Consol did not dispute that Butcher sincerely held a religious belief that conflicted with his use of the hand scanner. Instead, Consol fruitlessly tried to argue that Butcher's religious beliefs were mistaken. Consol contended that scripture only associates the Mark of the Beast with the right hand, so requiring Butcher to scan his left hand did not result in a religious conflict. Furthermore, the defendant provided a letter from the manufacturer that use of the hand scanner cannot place or detect a mark on a user's body. Finally, Consol noted that Butcher's pastor did not share Butcher's belief that the hand scanner is related to the Mark of the Beast.

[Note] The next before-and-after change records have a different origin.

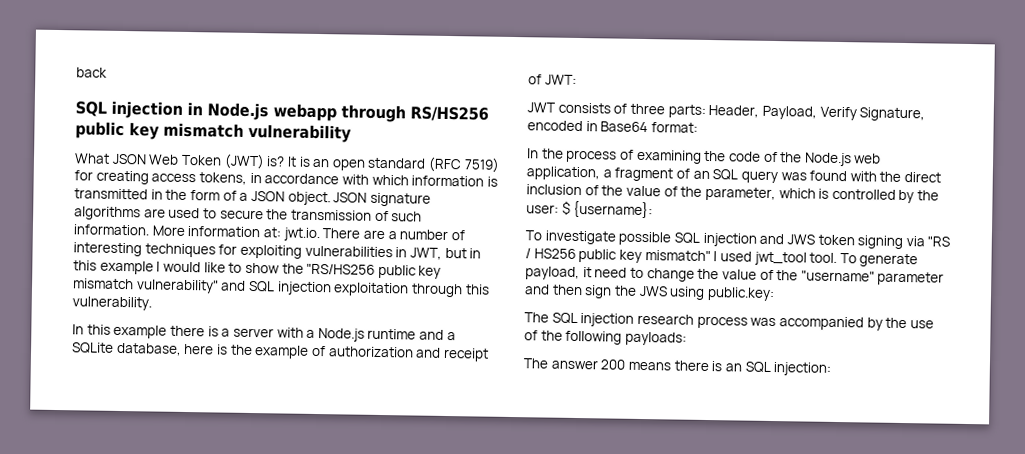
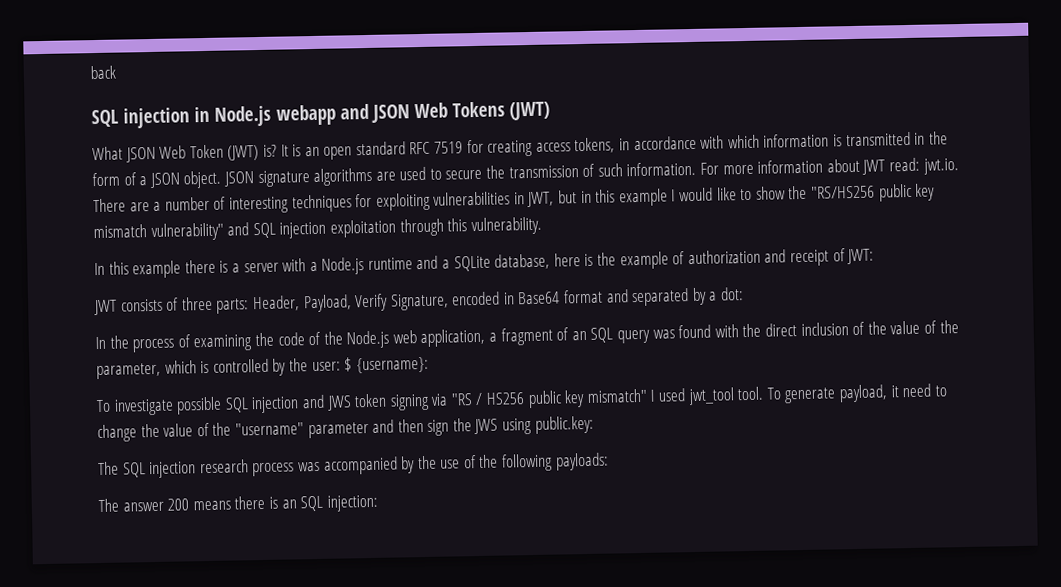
[341,104,489,123] [75,121,352,143] through RS/HS256 public key mismatch vulnerability -> [339,101,551,123] and JSON Web Tokens (JWT)
[428,156,500,173] (RFC 7519) -> [409,141,464,155] RFC 7519
[151,225,281,238] More information at: -> [700,157,920,175] For more information about JWT read:
[650,122,698,133] format: -> [563,287,745,307] format and separated by a dot:

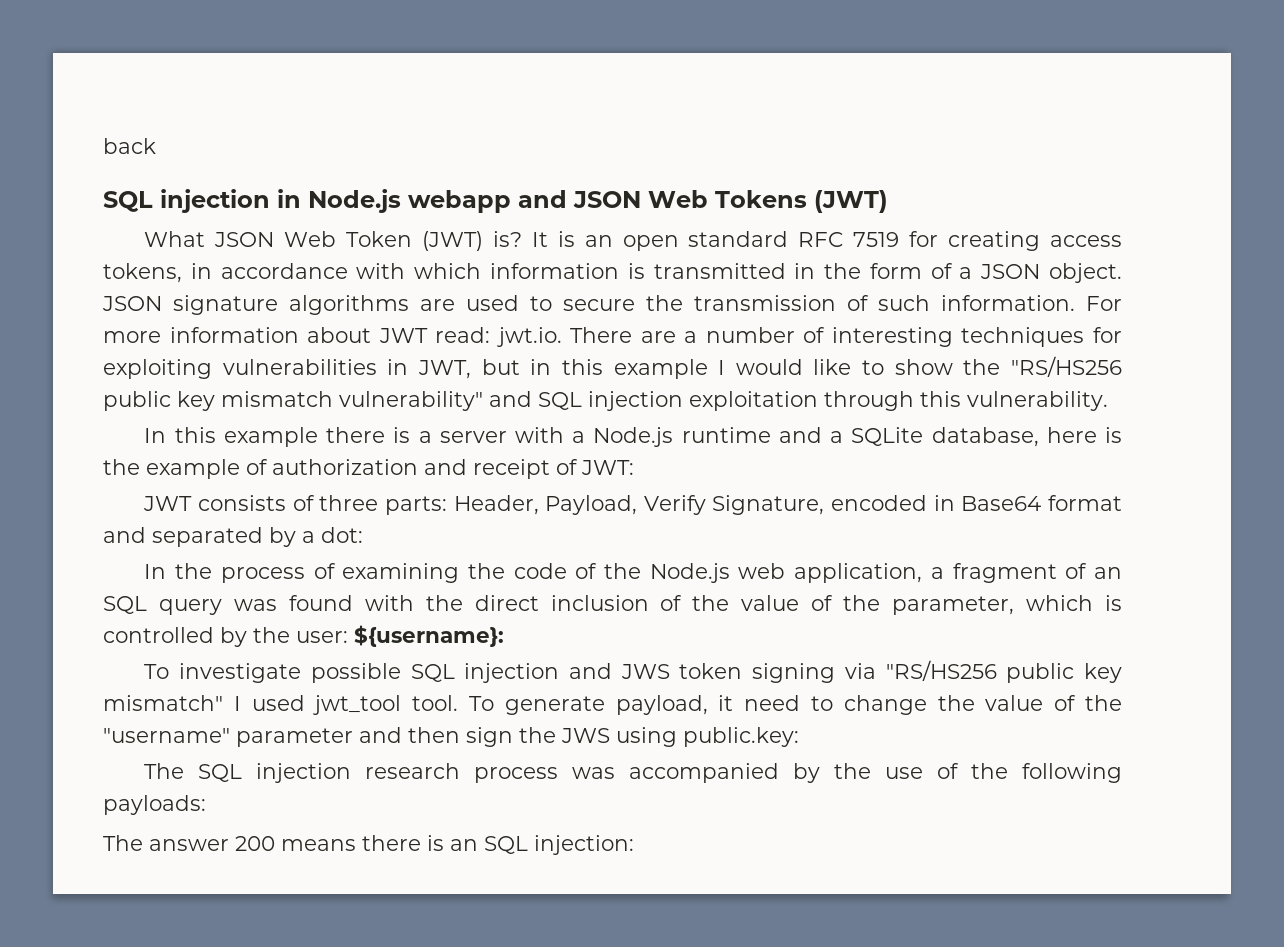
[344,356,429,374] $ {username}: -> [354,625,504,647] ${username}:
[450,392,526,406] "RS / HS256 -> [885,660,997,681] "RS/HS256

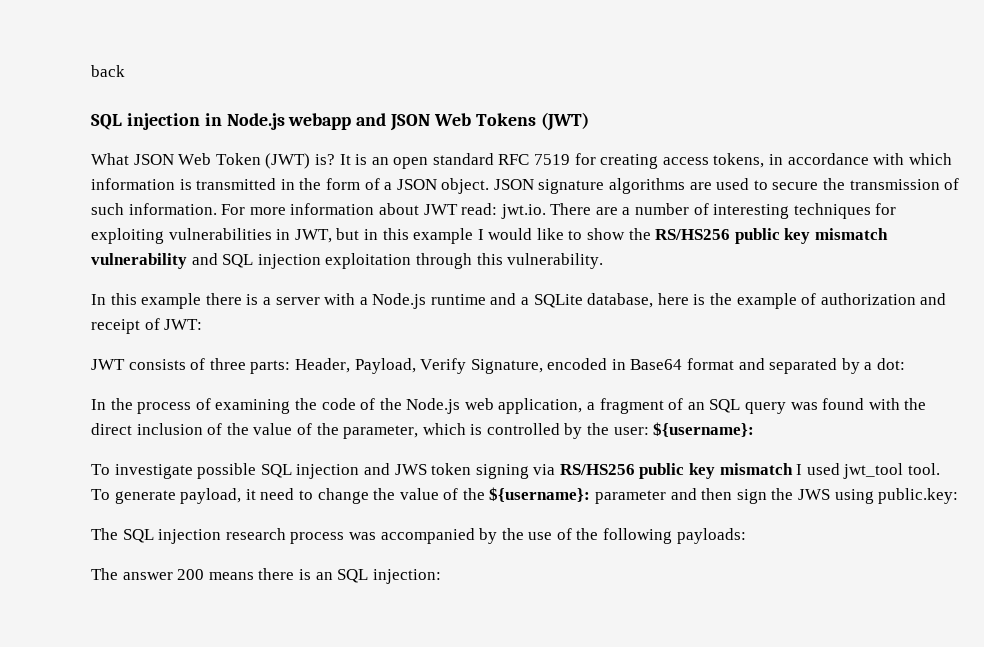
[1010,356,1122,377] [103,391,483,411] "RS/HS256 public key mismatch vulnerability" -> [655,228,889,244] [91,253,187,269] RS/HS256 public key mismatch vulnerability
[885,660,1122,683] [103,695,223,711] "RS/HS256 public key mismatch" -> [559,463,793,479] RS/HS256 public key mismatch
[103,728,230,743] "username" -> [489,487,591,502] ${username}:

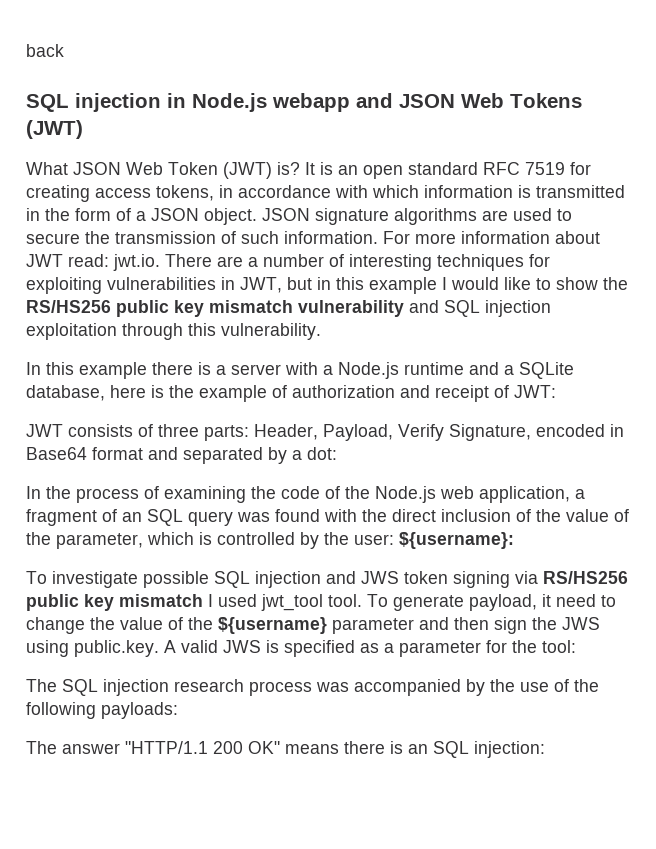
[489,487,591,502] ${username}: -> [218,617,327,634] ${username}
[878,488,959,504] public.key: -> [74,640,576,657] public.key. A valid JWS is specified as a parameter for the tool:
[177,569,205,580] 200 -> [125,741,280,754] "HTTP/1.1 200 OK"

These contentions were irrelevant, however, because they did not go to whether Butcher actually had a sincere religious objection to using the hand scanner but instead to whether he was correct in having such an objection. Whether a belief is religious depends strictly on the person holding that belief. As long as Butcher's objection to the use of the hand scanner was religious in his own scheme of things, that is all that mattered. "[T]here was ample evidence from which a jury could conclude that Butcher sincerely believed 'participation in this system' – with or without a tangible mark – 'was a showing of allegiance to the Antichrist,' inconsistent with his deepest religious convictions."
The evidence further showed that Consol could have allowed Butcher to bypass the hand scanner by entering his identification number into a keypad. The defendant was already providing this accommodation to two other employees who needed it for non-religious reasons, and granting Butcher the same accommodation would not have imposed further costs on the company. Based on this evidence, there was enough for a reasonable jury to have ruled in Butcher's favor.
As illustrated in this case, Title VII's coverage of religious beliefs does not play favorites. All beliefs are entitled to the same protections. It's true, of course, that beliefs must actually be religious, but whether a belief is religious is evaluated from the perspective of the individual claiming protection.
This blog reflects the views solely of its author. It is not intended, and should not be regarded, as legal advice on how to analyze any particular set of facts.